Input data START
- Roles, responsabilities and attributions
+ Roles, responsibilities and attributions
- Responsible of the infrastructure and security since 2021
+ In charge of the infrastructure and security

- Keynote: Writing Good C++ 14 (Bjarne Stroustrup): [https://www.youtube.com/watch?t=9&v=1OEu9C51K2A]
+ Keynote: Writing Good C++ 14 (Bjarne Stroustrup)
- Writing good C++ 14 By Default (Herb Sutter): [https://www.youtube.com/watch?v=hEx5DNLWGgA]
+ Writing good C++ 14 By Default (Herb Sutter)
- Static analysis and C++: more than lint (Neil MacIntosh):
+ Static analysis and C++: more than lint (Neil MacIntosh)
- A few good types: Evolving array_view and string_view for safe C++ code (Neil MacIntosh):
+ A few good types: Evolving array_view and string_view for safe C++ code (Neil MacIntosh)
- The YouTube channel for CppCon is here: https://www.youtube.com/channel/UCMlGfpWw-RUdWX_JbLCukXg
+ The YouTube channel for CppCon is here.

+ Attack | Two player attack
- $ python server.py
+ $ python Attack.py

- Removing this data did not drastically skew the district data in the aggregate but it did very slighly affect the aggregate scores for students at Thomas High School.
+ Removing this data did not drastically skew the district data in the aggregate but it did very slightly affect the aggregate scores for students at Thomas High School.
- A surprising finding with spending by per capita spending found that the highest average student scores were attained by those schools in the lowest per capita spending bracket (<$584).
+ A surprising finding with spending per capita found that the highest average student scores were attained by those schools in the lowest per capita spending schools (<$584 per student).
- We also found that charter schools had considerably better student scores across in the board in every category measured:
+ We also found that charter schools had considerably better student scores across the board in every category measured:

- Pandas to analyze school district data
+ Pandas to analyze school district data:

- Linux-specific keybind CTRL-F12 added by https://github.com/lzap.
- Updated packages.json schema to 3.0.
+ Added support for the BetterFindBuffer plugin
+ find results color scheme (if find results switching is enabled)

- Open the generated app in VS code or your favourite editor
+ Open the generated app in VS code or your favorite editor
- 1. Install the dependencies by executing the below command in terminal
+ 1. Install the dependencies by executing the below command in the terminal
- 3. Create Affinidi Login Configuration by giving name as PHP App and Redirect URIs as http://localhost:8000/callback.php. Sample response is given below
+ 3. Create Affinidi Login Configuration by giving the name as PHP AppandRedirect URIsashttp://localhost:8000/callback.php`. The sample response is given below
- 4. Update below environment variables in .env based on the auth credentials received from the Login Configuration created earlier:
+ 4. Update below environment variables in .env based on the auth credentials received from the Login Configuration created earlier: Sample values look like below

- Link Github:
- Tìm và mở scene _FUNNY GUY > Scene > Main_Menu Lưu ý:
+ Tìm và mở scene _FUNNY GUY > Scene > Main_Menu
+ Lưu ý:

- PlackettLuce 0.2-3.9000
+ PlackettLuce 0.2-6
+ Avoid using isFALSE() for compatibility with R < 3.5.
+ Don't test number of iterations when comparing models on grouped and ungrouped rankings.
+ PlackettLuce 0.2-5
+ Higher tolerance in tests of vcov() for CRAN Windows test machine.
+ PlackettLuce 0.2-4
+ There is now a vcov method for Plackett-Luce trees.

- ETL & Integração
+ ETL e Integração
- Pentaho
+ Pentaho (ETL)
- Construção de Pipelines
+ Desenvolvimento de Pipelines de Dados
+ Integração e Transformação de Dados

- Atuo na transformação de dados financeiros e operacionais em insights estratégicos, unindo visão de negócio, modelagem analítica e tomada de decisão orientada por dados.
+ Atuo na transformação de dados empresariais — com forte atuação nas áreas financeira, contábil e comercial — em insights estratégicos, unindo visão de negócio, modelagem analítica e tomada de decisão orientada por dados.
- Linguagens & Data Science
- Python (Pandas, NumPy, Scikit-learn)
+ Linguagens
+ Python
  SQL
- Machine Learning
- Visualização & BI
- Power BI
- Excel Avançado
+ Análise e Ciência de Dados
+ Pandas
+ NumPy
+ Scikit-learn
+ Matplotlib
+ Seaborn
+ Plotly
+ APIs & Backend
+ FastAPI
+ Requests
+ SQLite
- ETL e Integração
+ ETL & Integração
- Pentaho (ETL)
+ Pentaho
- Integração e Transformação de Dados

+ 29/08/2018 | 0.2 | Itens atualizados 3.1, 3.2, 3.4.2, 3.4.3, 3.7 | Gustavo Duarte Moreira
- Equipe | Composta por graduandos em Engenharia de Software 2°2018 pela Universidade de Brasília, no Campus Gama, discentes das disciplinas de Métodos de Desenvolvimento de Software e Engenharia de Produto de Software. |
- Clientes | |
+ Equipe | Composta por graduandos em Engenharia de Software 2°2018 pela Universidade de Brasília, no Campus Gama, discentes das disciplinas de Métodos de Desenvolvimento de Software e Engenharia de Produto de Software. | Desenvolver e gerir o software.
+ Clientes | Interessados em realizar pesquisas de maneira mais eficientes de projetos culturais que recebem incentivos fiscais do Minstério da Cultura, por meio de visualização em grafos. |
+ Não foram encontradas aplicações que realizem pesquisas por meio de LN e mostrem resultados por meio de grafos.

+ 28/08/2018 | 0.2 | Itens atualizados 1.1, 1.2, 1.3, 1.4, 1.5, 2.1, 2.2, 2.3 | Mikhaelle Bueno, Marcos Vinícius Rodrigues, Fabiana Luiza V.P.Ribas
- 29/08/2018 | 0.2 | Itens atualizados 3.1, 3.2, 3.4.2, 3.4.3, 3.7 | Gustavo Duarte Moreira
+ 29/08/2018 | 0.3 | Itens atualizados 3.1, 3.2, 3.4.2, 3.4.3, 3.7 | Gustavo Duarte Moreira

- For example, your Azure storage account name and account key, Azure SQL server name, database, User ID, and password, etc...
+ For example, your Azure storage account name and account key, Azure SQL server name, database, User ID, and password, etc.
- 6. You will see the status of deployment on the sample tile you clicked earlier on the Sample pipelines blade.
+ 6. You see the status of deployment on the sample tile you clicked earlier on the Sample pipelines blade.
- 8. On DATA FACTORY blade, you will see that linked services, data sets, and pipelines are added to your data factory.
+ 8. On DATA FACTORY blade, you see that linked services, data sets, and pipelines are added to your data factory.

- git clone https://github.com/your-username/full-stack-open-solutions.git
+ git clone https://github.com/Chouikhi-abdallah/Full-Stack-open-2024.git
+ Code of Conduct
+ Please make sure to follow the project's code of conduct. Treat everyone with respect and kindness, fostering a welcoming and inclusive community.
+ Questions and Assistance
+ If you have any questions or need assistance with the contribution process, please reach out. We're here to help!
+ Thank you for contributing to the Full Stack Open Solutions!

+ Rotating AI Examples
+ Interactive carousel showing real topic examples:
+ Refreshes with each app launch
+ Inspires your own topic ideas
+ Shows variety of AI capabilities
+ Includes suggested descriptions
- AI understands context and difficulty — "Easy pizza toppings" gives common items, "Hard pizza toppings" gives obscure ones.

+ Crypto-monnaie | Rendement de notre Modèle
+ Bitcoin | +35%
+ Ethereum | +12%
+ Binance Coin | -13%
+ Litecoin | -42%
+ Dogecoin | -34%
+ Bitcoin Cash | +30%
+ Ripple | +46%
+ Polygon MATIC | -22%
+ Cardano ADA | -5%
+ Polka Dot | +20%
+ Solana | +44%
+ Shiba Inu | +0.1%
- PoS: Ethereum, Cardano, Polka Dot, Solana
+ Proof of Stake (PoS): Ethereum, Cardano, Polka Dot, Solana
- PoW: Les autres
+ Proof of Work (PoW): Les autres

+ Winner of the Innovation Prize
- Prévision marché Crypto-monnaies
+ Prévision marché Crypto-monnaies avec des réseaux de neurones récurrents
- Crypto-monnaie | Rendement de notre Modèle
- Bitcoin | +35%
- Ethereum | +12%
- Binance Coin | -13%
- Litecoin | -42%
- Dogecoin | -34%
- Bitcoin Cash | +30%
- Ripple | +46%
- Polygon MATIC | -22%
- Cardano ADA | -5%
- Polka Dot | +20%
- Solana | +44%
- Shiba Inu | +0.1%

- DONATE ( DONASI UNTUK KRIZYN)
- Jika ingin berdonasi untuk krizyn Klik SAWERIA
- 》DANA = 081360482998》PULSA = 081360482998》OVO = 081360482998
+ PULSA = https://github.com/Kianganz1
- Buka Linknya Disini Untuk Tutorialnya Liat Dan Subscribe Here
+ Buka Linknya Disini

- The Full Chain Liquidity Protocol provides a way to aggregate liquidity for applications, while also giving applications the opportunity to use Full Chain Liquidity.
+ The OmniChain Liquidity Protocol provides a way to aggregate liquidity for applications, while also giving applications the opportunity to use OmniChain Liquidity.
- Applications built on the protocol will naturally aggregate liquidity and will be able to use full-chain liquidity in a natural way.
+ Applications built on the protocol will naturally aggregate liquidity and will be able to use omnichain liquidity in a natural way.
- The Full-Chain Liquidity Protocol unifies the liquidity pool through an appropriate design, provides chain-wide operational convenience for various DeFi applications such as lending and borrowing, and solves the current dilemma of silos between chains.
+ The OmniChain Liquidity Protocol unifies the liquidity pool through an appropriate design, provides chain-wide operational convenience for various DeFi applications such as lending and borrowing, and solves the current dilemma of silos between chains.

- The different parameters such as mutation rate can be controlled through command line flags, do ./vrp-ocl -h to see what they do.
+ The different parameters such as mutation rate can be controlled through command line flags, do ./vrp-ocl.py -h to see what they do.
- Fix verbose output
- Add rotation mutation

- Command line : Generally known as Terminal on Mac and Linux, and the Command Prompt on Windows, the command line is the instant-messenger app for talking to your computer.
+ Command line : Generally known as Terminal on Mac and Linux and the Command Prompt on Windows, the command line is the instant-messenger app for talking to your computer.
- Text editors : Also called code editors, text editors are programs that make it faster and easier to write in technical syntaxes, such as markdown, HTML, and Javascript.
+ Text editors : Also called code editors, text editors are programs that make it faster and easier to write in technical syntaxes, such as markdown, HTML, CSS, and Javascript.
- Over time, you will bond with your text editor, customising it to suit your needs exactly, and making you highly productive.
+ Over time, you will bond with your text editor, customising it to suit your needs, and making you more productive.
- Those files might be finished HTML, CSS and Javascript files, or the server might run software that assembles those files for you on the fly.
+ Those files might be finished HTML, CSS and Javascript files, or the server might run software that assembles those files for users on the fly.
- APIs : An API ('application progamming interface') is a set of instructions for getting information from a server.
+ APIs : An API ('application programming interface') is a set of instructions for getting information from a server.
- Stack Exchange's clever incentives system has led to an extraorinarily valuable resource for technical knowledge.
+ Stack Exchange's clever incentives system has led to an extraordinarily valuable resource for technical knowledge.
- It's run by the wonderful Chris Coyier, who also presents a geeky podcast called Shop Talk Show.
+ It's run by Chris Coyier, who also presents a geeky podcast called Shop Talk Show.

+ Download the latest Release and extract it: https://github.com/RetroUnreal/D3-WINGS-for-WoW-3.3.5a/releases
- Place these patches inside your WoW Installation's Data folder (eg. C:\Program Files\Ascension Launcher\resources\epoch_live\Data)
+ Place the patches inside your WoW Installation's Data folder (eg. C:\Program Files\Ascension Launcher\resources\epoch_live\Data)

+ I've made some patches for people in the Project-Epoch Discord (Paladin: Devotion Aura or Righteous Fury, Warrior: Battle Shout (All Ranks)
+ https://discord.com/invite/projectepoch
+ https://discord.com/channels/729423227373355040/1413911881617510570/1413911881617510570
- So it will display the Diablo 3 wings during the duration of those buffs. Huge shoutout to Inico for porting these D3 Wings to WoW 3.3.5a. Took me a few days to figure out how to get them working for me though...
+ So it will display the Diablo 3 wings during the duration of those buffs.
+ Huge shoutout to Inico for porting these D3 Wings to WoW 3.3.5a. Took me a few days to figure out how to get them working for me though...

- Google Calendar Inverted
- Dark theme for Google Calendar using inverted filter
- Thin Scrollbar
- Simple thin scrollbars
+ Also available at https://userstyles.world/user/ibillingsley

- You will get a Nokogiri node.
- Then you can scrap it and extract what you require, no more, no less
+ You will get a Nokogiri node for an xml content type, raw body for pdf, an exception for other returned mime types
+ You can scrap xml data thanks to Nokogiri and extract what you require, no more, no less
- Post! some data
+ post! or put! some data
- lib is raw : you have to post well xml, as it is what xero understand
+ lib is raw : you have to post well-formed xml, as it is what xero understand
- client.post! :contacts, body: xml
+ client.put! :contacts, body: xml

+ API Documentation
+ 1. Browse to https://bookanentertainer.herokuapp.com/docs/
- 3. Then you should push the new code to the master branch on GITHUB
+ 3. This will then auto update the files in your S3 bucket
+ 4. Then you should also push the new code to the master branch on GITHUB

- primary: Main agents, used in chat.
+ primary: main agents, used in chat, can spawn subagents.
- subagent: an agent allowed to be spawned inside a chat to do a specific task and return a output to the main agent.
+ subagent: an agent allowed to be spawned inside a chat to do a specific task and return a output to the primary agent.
Input data END
For the listing above, print only the lines starting at the line containing "Fabiana Luiza V.P.Ribas" and ending at the line containing "- For example, your", exactly, both included.

Answer section:
+ 28/08/2018 | 0.2 | Itens atualizados 1.1, 1.2, 1.3, 1.4, 1.5, 2.1, 2.2, 2.3 | Mikhaelle Bueno, Marcos Vinícius Rodrigues, Fabiana Luiza V.P.Ribas
- 29/08/2018 | 0.2 | Itens atualizados 3.1, 3.2, 3.4.2, 3.4.3, 3.7 | Gustavo Duarte Moreira
+ 29/08/2018 | 0.3 | Itens atualizados 3.1, 3.2, 3.4.2, 3.4.3, 3.7 | Gustavo Duarte Moreira

- For example, your Azure storage account name and account key, Azure SQL server name, database, User ID, and password, etc...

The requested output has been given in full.